(Alliance News) - Stocks in London are set to open higher on Friday, building on Thursday's gains, on the back of the Bank of England leaving interest rates unmoved, with eyes now turning to the latest US jobs report.

IG says futures indicate the FTSE 100 to open 37.7 points, 0.5%, at 7,484.23 on Friday. The index of London large-caps closed up 104.10 points, 1.4%, at 7,446.53.

"European markets saw their best one-day session in 3 weeks, with the DAX closing at a two-week high, helped by a combination of some solid earnings reports, and tumbling yields on growing optimism that central banks have hit peak rates, after the Bank of England followed the Fed in holding rates at current levels. US markets saw a similarly strong session, rising for the 4th day in a row, with the S&P 500 rising to a 2-week-high, while US 10- and 30-year yields falling more than 25bps in the last 2 days, reinforcing the idea that the rate hike narrative of the last 18 months is now in the rear-view mirror. Of course, this narrative will still need to be supported by the underlying economic data, and in the case of the US is likely to be subject to two-way risks given the continued resilience of the US labour market," CMC Markets analyst Michael Hewson commented.

According to FXStreet cited consensus, US nonfarm payroll growth is expected to have eased to 180,000 in October, from 336,000 in September.

In New York overnight, the Dow Jones Industrial Average surged 1.7%, the S&P 500 soared 1.9% and the Nasdaq Composite jumped 1.8%.

The pound was quoted at USD1.2207 early Friday, rising from USD1.2176 at the London equities close on Thursday. The euro stood at USD1.0633, up from USD1.0613. Against the yen, the dollar was trading at JPY150.27, down from JPY150.48.

Equities in Asia were on the up.
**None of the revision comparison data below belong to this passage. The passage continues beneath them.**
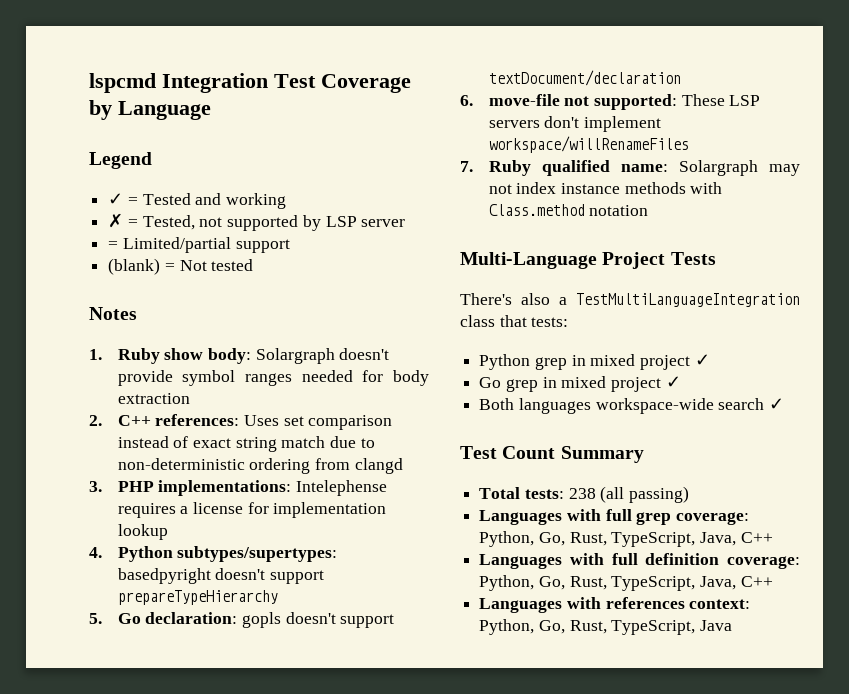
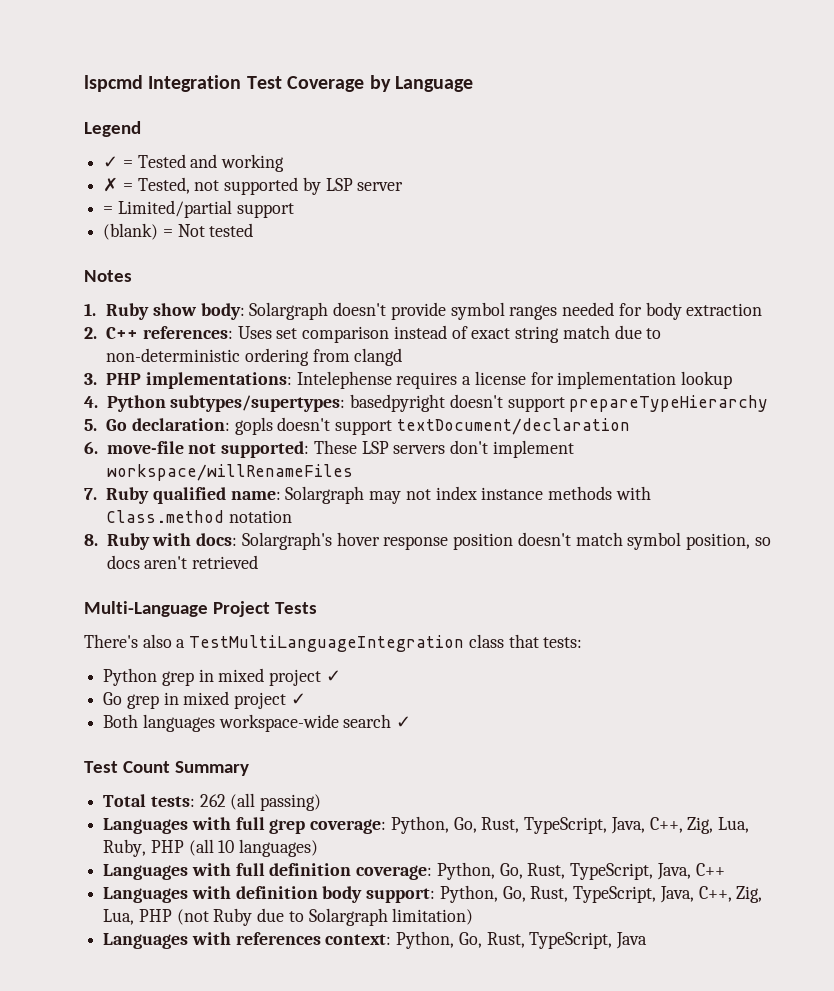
+ 8. Ruby with docs: Solargraph's hover response position doesn't match symbol position, so docs aren't retrieved
- Total tests: 238 (all passing)
+ Total tests: 262 (all passing)
- Languages with full grep coverage: Python, Go, Rust, TypeScript, Java, C++
+ Languages with full grep coverage: Python, Go, Rust, TypeScript, Java, C++, Zig, Lua, Ruby, PHP (all 10 languages)
+ Languages with definition body support: Python, Go, Rust, TypeScript, Java, C++, Zig, Lua, PHP (not Ruby due to Solargraph limitation)

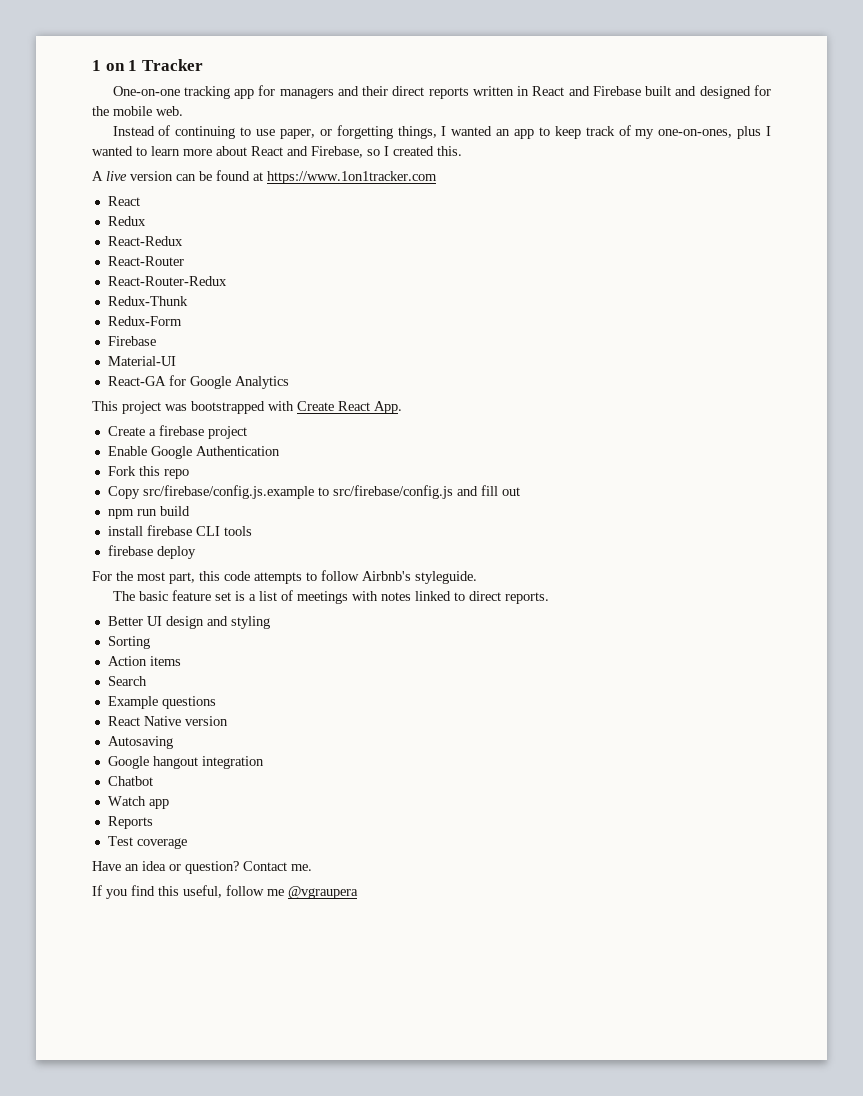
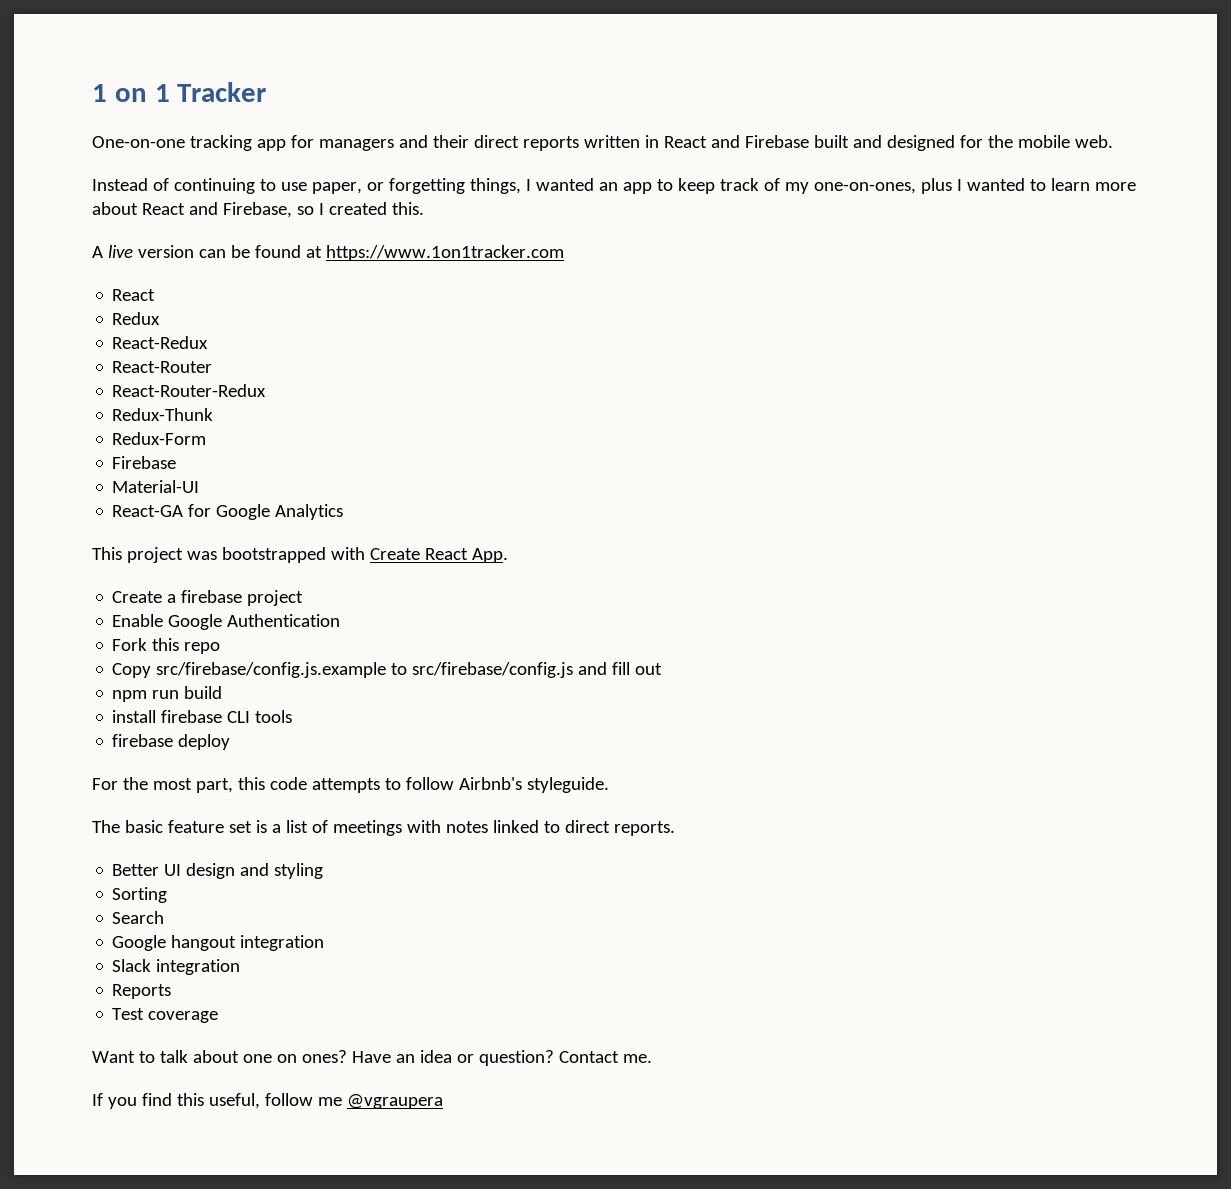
- Action items
- Example questions
- React Native version
- Autosaving
- Chatbot
- Watch app
+ Slack integration
+ Want to talk about one on ones?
The Shanghai Composite climbed 0.7% in afternoon trade, while the Hang Seng in Hong Kong jumped 2.8%. The S&P/ASX 200 in Sydney shot up 1.1%. Financial markets in Tokyo were closed Friday for Japan Culture Day.

China's services sector saw a marginal expansion in October, according to survey data on Friday, but overall business activity was stagnant.

The Caixin purchasing managers' index rose to 50.4 points from September's nine-month low of 50.2. Staying just above the 50-point no-change mark, it shows activity in the sector increased slightly.

"The muted increase in services activity was often attributed by panel members to relatively subdued demand conditions. Notably, overall new orders rose slightly and at the softest pace in ten months. However, there was a further improvement in foreign demand for Chinese services, with new export business rising at the fastest pace for four months amid reports of increased amounts of overseas visitors," said S&P Global.

The composite PMI, which measures manufacturing and services, fell to a neutral 50.0 reading from 50.9. On Wednesday, the manufacturing PMI had fallen to 49.5 from 50.6, indicating a renewed but mild contraction.

Brent oil was quoted at USD87.02 a barrel early Friday London time, up from USD86.38 at the European equities close on Thursday. Gold was quoted at USD1,986.76 an ounce, up from USD1,981.27.

"Oil prices slightly increased during early Friday trading, with West Texas Intermediate, the US benchmark, trading above USD82 after a 2.5% gain on Thursday. In addition to the risk-on bounce and declining Venezuela exports, we think some pre-weekend short covering drove the oil markets rally," SPI Asset Management analyst Stephen Innes commented.

Reuters reported that Venezuela's oil exports fell in October to fewer than 700,000 barrels per day, despite US sanctions being lifted. Venezuela holds the largest proven oil reserves in the world.

Friday's global economic calendar sees the US employment report at 1230 GMT and service sector PMI readings in the UK and the US at 0930 GMT and 1345 GMT.